Eskiden diyeceğim ama sevmiyorum artık bu kelimeyi, çünkü o kadar da eskiden değildir anlatacaklarım; nispeten kentlerin kenarında, son köylerde o ince cenaze adetleri sürdürülmektedir. Kusursuz bir muaşeret sükût içinde yürür, acılılara yük bindirmeden yakın akraba, konu komşu her muameleyi yönlendirir, yürütür ve sonlandırır. Son durak mezarlık ama hangisi?
“Hangi mezarlık?” sorusu, bu günler için çok garip gelebilir. Oysa her şehrin pek çok mezarlığı var idi; şimdi yoklar! Mezarlıklar, sayılı mahallelerin kesiştiği bir mıntıkada ve salımıza nöbetleşerek omuz veren cemaatin yayan varabileceği mesafelerde idi. Anlayacağınız, mezarlık mahallelerin orta yerinde ölümü içimizde yaşatan nokta adreslerdi. Pek çoğu şehir merkezinde kaldı; miadını doldurdu ve iptal edildi. Bir mim koyun buraya… Çünkü toprak, arsa cinsinden nakdî kıymet kazanmıştır; her taraf çarşı pazar olmuştur… Bir “mim” koyun, beklesin.

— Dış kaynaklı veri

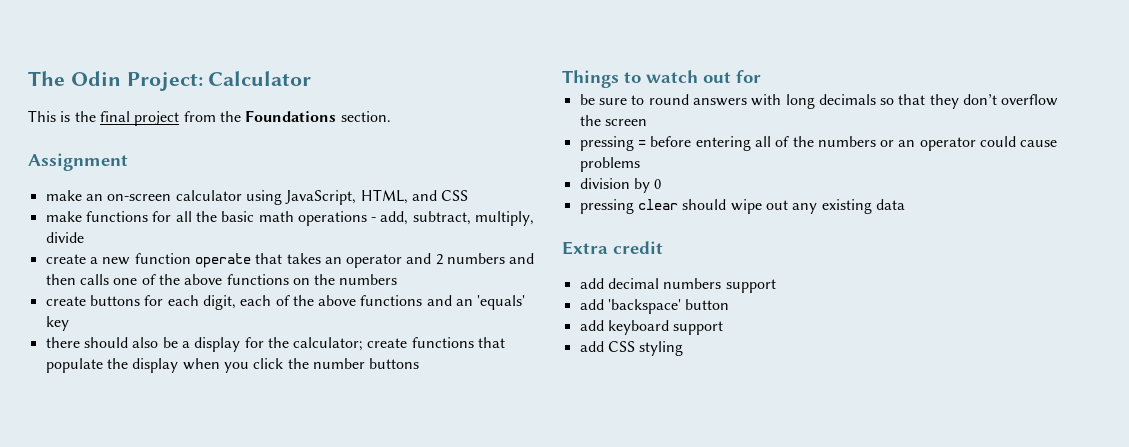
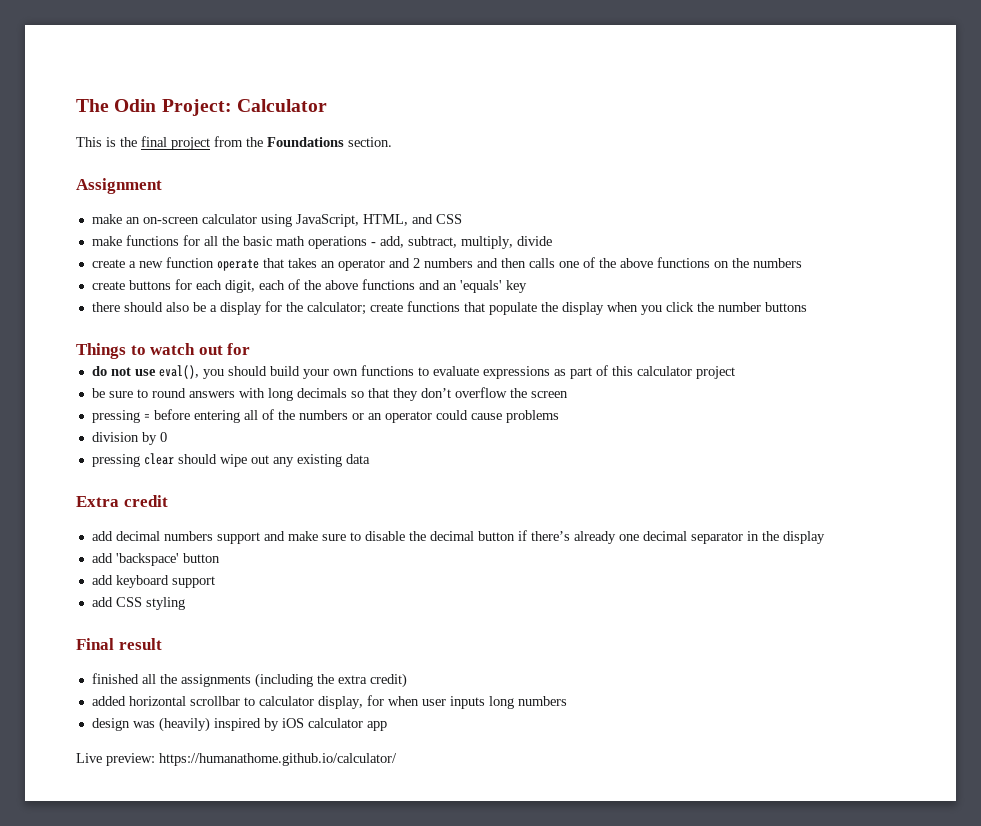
(761, 76) none -> [91,365,735,379] // do not use eval(), you should build your own functions to evaluate expressions as part of this calculator project
(776, 286) none -> [263,530,825,544] and make sure to disable the decimal button if there’s already one decimal separator in the display
(684, 348) none -> [76,638,162,650] [91,673,407,688] [91,695,567,709] [91,717,387,732] [76,753,397,766] // Final result // finished all the assignments (including the extra credit) // added horizontal scrollbar to calculator display, for when user inputs long numbers // design was (heavily) inspired by iOS calculator app // Live preview: https://humanathome.github.io/calculator/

“Önce alışveriş sonra fiş dünyası”nda mezarlık, her gün ölümü hatırlamaktır; bu hâl, kentleşmenin şirret iskânına, modernliğin ruhuna muhaliftir. Çoğu düzlendi bu “sessiz mahalleler”in, pek azı korundu. Korunanlar, şu anda kudretli yakınları olanların yattığı mezarlıklardır ve öyle zannediyorum ki, bir zaman sonra onlar da hükümlerini yitirirler. Bir de cami hazireleri vardı ve bazıları bayağı hacimliydi… Bugün çoğu şehirde buralar yitik gayr-ı menkullerdir; hazineye ait tasarruflarla mazi olmuşlardır.
Kenarlarda ve genişleme imkânına sahip arazilerde şimdi merkezî mezarlıklar vardır. Zincirleme reaksiyon gibi önüne ne gelirse tepeleyen kentleşme, bu sonucu doğurmuştur. En disiplinli örneği Ankara uygulamasıdır, orada mezarlığın merkezinde cami vardır ve aynı anda on cenaze kaldırılabilmektedir.
Yapacak bir şey yok, sadece sabit kalan hakikati, değişen dünyayı hatırlatıyorum…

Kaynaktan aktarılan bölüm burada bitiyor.